И снова Торну хотелось задать вопрос, откуда, черт возьми, у нее такая уверенность. Но он понимал — это бессмысленно. Этот вопрос она сама задавала себе тысячи раз.

Как Торн задавался вопросом о главном суперинтенданте Треворе Джезмонде. Почему он промолчал о Гранте Фристоуне. Торн все еще не мог решить, следует ли ему поделиться своими соображениями с теми, кто ведет это дело. У него не было никаких доказательств — он просто чуял нутром…

Мэгги Маллен отодвинула стул. Свидание окончено.

— Однако вы же любили Питера Ларднера, — заявил Торн. — Не так ли?

В конце концов он это понял. Разглядел в той крови, которая текла по ее рукам, телу, когда она баюкала своего бывшего любовника. Сейчас, впервые с тех пор как ее привели в маленькую, холодную комнатушку, Торн увидел, как смягчились черты ее лица. Увидел боль в ее глазах, в уголках губ.

— Я бредила им так же, как он бредил мною.

— Но вы могли бы быть вместе. Этого я понять не могу. Вы с Ларднером, дети…

На лице между морщинок опять залегли печаль и отчаяние, пока она подыскивала нужные слова.

— А вы всегда поступаете правильно?

Солгать было нетрудно.

— Всегда, — соврал Торн.

Было не ясно, поверила или не поверила Мэгги Маллен, когда медленно встала со стула и прошла мимо Торна к двери, где стоял дежурный. Глаза широко распахнуты, взгляд устремлен вперед.

Такие же глаза, как у ее сына…

Глаза широко распахнуты, взгляд устремлен вперед — лицо Люка казалось серым под козырьком бейсбольной кепки. Торн видел, как мальчика повели к задней дверце машины, как он наклонился, забираясь внутрь.

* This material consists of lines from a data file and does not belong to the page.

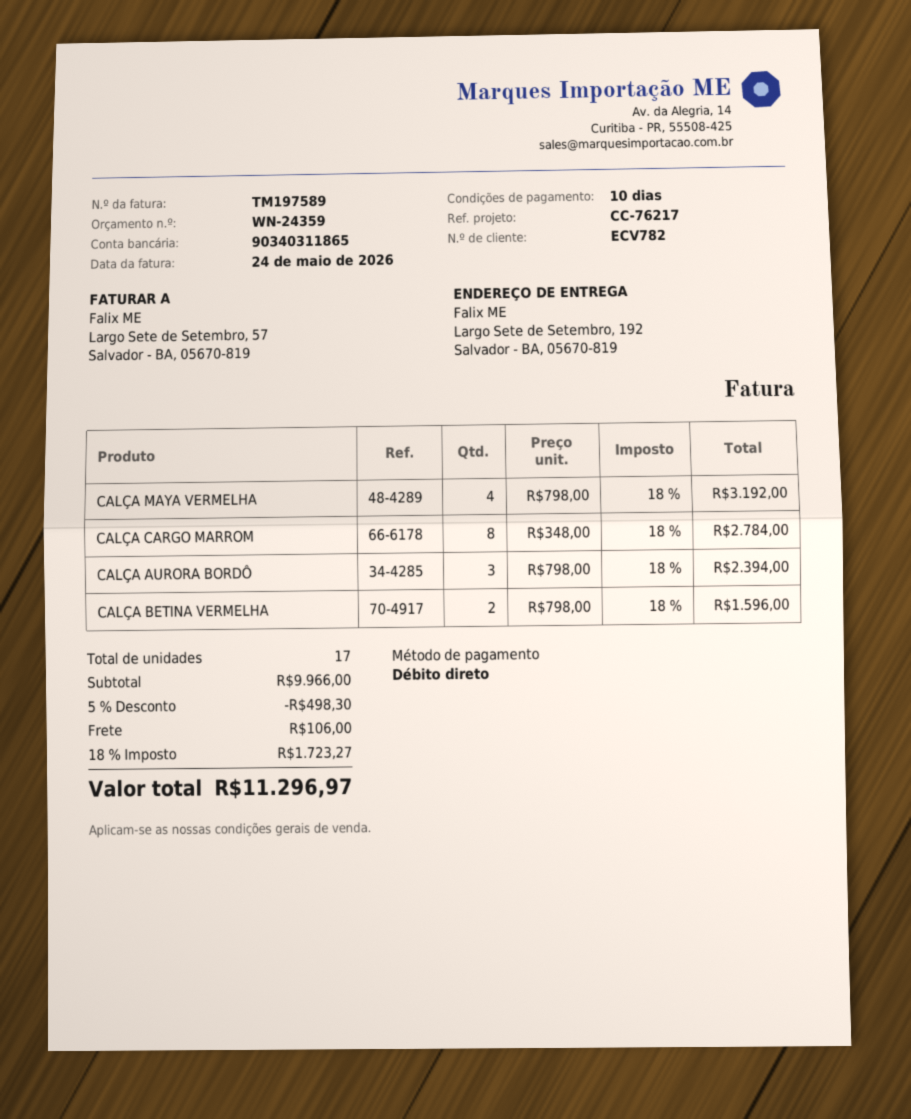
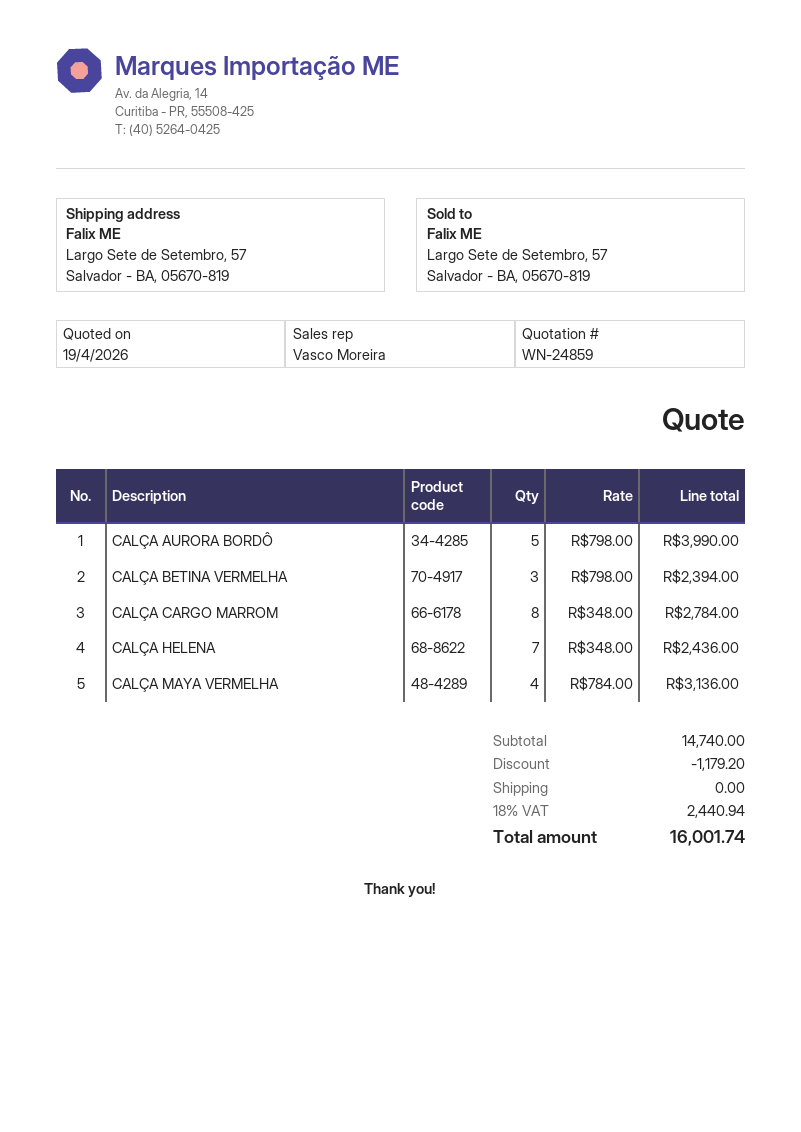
quote number: WN-24359 -> WN-24859
ship to: Largo Sete de Setembro, 192, Salvador - BA, 05670-819 -> Largo Sete de Setembro, 57, Salvador - BA, 05670-819
CALÇA MAYA VERMELHA: 4 x 798.00 = 3192.00 -> 4 x 784.00 = 3136.00
CALÇA AURORA BORDÔ: 3 x 798.00 = 2394.00 -> 5 x 798.00 = 3990.00
CALÇA BETINA VERMELHA: 2 x 798.00 = 1596.00 -> 3 x 798.00 = 2394.00
CALÇA HELENA: none -> 7 x 348.00 = 2436.00
subtotal: 9966.00 -> 14740.00
discount: 498.30 -> 1179.20
shipping: 106.00 -> 0.00
tax: 18% = 1723.27 -> 18% = 2440.94
total: 11296.97 -> 16001.74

Торн оглянулся и тут же встретился взглядом с Джульеттой Маллен. Лишь пару секунду нее было совсем другое выражение лица, не такое, как у брата. Торн в ее глазах увидел только упрек.

Он завел двигатель и сделал музыку громче.

Спрашивал себя: почему в девяти из десяти случаев, когда поступаешь, как должно, чувствуешь себя преотвратно?